An American beauty in Cayucos
August 29, 2019
Editor’s Note: The following series, “Life in Radically Gentrifying Cayucos by the Sea,” to be posted biweekly includes the notes, thoughts, and opinions of an original American voice: author Dell Franklin.
By DELL FRANKLIN
Every small town, and especially our strip of beach of about 2,000 people, has their glamour girl. The one who stands out even among the chiseled featured, carefully nurtured lovelies from the finest white stables in California. The kind who go to college and end up marrying techie nerds and live out their lives in the finest gated communities in California. What we call trophy wives. The kind who somehow end up stress queens.
Not our American beauty.
Now, there are many beautiful women who are not quite sexy, and many very sexy women who are not close to beautiful. But our American beauty combines both these qualities with just the right touch of Marilyn Monroe.
Of course she is blond, at least I think so. And she is not overly stacked, and doesn’t need to be, because her every languid move, her expressions, her smile, ooze the kind of incandescent carnality that stops boys and men of all ages in their tracks to stare and fantasize. And instantly feel let down because they might go an entire lifetime without touching such a succulent sizzle of raw American beauty. Oh well, eat your hearts out, guys.
Our American beauty is good with the onus of stunning beauty and sensuality. She knows how to handle it, unlike so many rare beauties who struggle with the rapt attention, the goofiness overcoming men in their presence, the stupid wisecracks and the lame conversation; or the lies and boasting from men overcome by their own imagined vanity and arrogance.
And by the jealous women who take an instinctive sexiness for promiscuousness as they stand watching the somehow sleek and voluptuous American beauty handle the adoration and near idolatry, as well as everything coming her way, with the wisdom and ease of somebody who knows who she is and delights in it.

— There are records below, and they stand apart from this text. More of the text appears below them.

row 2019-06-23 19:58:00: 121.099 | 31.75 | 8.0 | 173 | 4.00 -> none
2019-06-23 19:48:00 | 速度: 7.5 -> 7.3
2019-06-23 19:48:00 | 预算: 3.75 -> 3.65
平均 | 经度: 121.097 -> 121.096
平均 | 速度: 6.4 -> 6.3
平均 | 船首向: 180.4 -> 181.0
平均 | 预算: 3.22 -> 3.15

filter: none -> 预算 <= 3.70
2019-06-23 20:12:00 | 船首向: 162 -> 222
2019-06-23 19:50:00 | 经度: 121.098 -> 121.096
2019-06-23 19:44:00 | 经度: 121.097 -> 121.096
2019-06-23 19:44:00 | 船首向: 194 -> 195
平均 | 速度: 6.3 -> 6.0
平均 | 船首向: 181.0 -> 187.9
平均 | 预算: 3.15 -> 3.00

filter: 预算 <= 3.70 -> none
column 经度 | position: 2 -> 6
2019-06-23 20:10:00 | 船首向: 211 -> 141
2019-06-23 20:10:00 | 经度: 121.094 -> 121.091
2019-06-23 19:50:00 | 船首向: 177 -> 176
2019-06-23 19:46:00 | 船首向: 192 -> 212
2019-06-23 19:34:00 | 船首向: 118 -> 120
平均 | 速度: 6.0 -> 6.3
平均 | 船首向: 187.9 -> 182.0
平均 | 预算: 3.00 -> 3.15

She knows, first of all, that she did not earn her beauty, her sexiness, but that it is a gift. She knows how to use it to her advantage, yes, without lording it over everybody like an insecure narcissist. This American beauty possesses just enough vanity and sense of herself to attire body and visage with some of the most outlandish — but somehow stylish — thrift store adornments, perfectly highlighting all of her rich endowments. Oh yeah.
And she has this walk. It is not overdone, just enough sway and shake. And she has these legs, jock legs perfectly formed, slightly muscular. And those hips. And they all move in a sort of innate symphony of one moving part.

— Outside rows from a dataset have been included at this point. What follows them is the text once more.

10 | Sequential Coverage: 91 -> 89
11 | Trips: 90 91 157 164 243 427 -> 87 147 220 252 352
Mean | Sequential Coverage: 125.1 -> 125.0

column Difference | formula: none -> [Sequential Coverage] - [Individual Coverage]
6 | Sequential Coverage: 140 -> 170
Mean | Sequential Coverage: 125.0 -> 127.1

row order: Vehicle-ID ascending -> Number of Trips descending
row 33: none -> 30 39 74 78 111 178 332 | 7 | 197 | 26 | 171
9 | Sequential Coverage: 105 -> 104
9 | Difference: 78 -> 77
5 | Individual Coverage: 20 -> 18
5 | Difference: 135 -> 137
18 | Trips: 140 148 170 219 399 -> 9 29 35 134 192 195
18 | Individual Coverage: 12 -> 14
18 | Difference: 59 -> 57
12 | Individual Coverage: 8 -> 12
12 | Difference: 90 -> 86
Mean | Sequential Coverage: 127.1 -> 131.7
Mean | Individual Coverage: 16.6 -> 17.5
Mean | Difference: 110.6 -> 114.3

When she sees you coming and staring, feeling that walk — and you are a man suddenly rattled — she smiles at you and almost winks, for she more than relishes being an American beauty. Life is good being an American beauty. And when you ask her why she has covered up a part of this American beauty with tattoos, she looks you in the eye and says, “I love ’em. So deal with it.”

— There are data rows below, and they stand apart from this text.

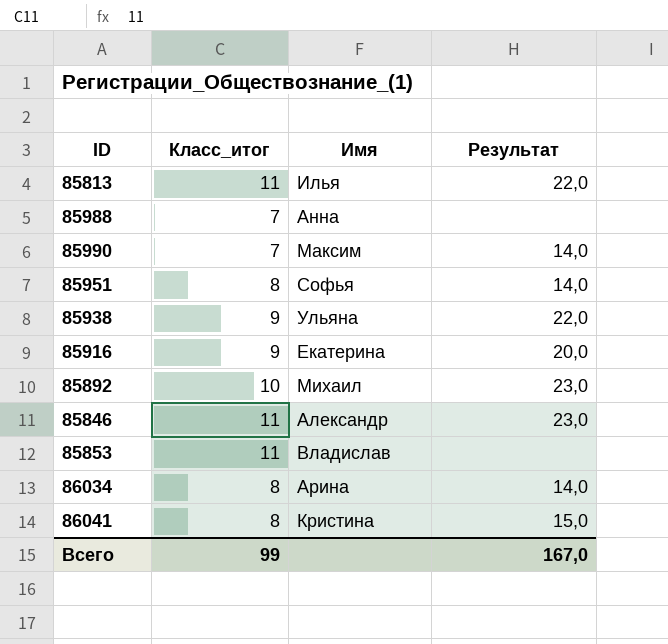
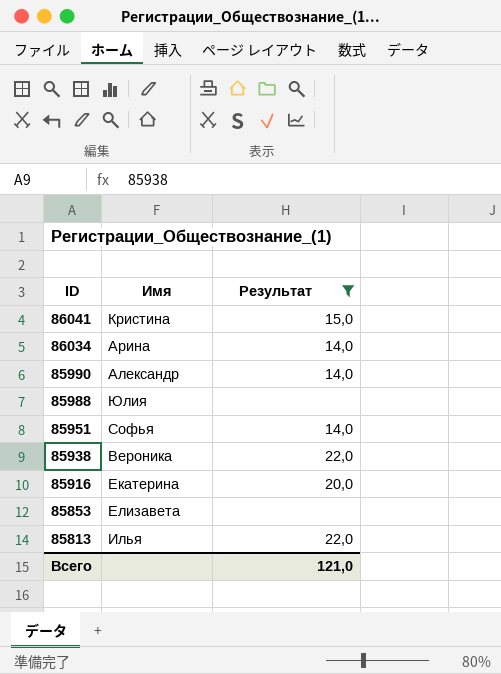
filter: none -> Результат != 23,0
row order: none -> ID descending
column Класс_итог | position: 2 -> none
85990 | Имя: Максим -> Александр
85988 | Имя: Анна -> Юлия
85938 | Имя: Ульяна -> Вероника
85853 | Имя: Владислав -> Елизавета
Всего | Результат: 167,0 -> 121,0

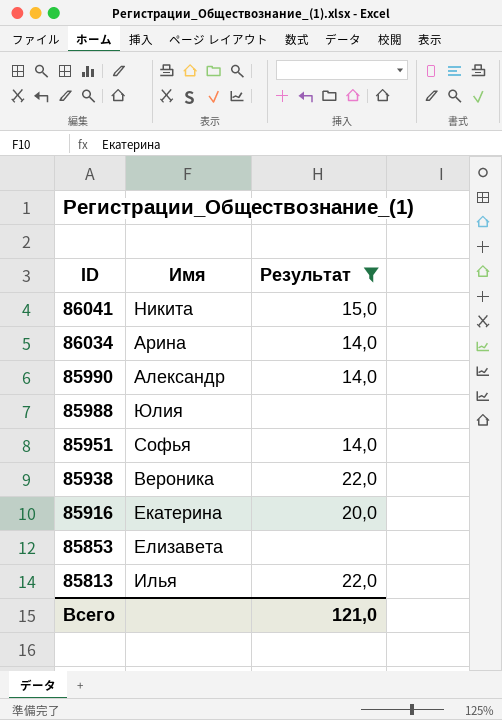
86041 | Имя: Кристина -> Никита

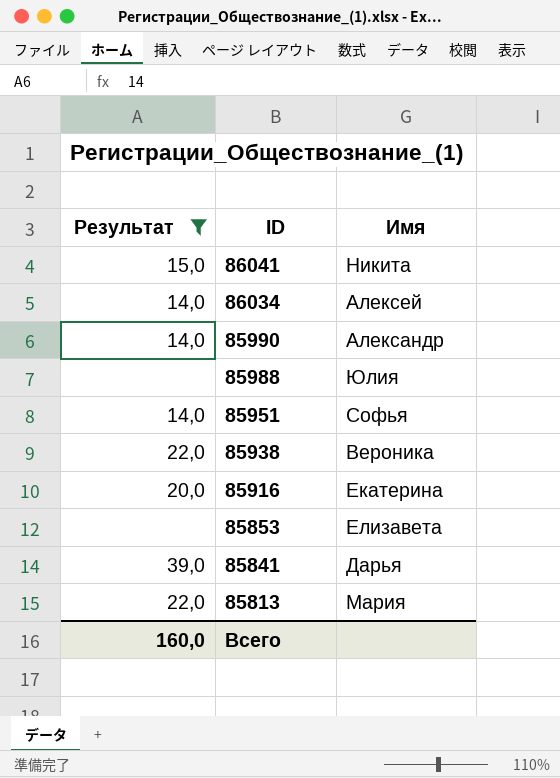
column Результат | position: 3 -> 1
86034 | Имя: Арина -> Алексей
row 85841: none -> 39,0 | Дарья
85813 | Имя: Илья -> Мария
Всего | Результат: 121,0 -> 160,0

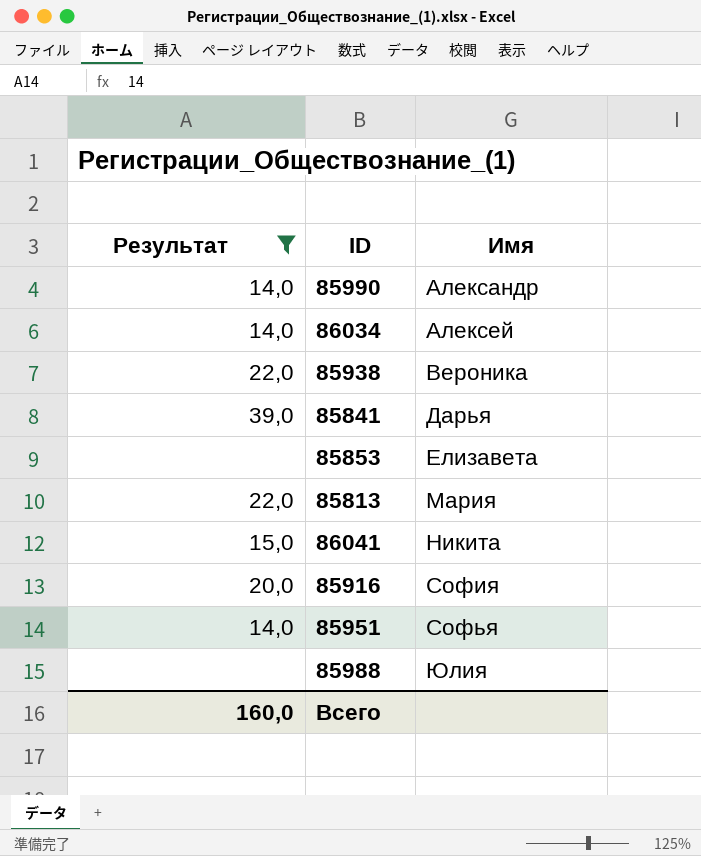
row order: ID descending -> Имя ascending
85916 | Имя: Екатерина -> София

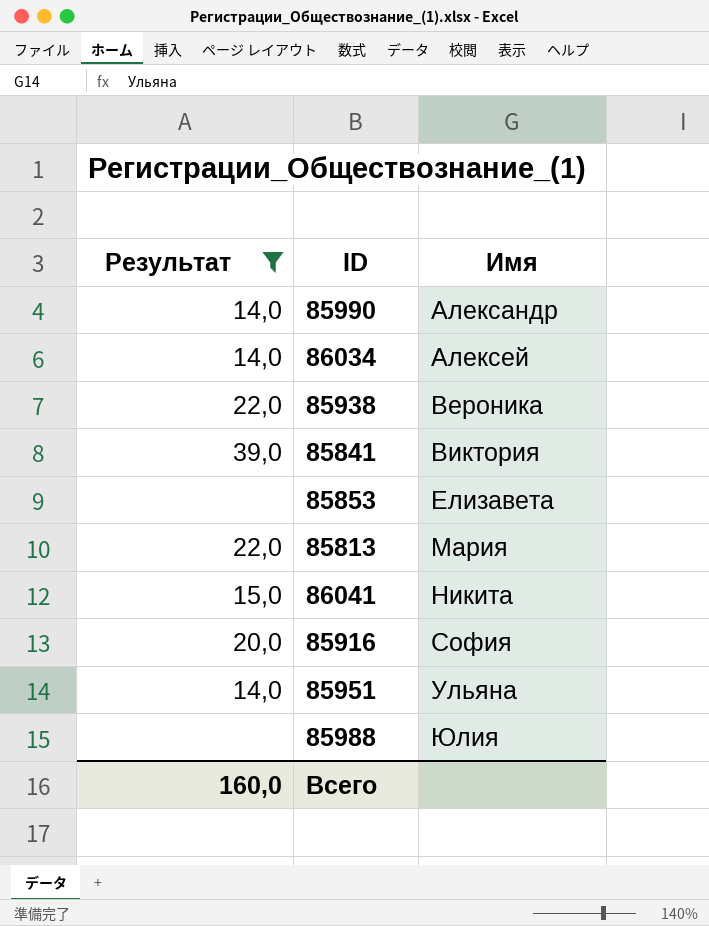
85841 | Имя: Дарья -> Виктория
85951 | Имя: Софья -> Ульяна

That’s kind of the way she talks. No nonsense. No snark. To the point. Just sassy enough.
This American beauty hails from Santa Cruz, where, as the saying goes, they let it “all hang out.” She moved to Cayucos about a decade ago with her young daughter and ex-husband, and hit the town like a thunderbolt.
Every eligible guy was hat in hand. She got a job waiting tables and tending bar at Schooner’s Wharf. Sometimes behind that bar, where she was quick and wise and conversational and had a row of stools filled with middle-aged male admirers, she wore short shorts and grinned when she caught you staring at those gams, and that magical ass. Oh yeah. Eat your hearts out, guys.
This American beauty also likes to cocktail. She loves the bar life. Before she met her now husband and put all local male daydreams to sleep, she liked to flirt. Why not? This American beauty not only had the walk, but also the smile, a face perfectly sculpted yet pliable, with just enough makeup to accentuate those stunning Irish eyes.
She holds that cocktail and leans on one hip and spots you staring, and lifts a hand to wave and smiles and says hello. And you pass a few items of conversation, all friendly and harmless; for this American beauty is not stuck up, and is not out to prove anything, has married a working-class man younger in years who worships her, as it should be, because, best of all, she is vulnerable, like all of us.
These days, after going to beauty school and giving up bar and restaurant work, she has taken over a longstanding beauty parlor/barber shop on the main drag. And to say she is artistic is an understatement, and to say she has become an institution in so short a time period — unlike the Pirate and Tag Morel — is the truth. She is a good Mom, easy company, a sparkle in a sleepy old town hanging onto its image as the last outpost.
She deserves her place, and we’re all good for it.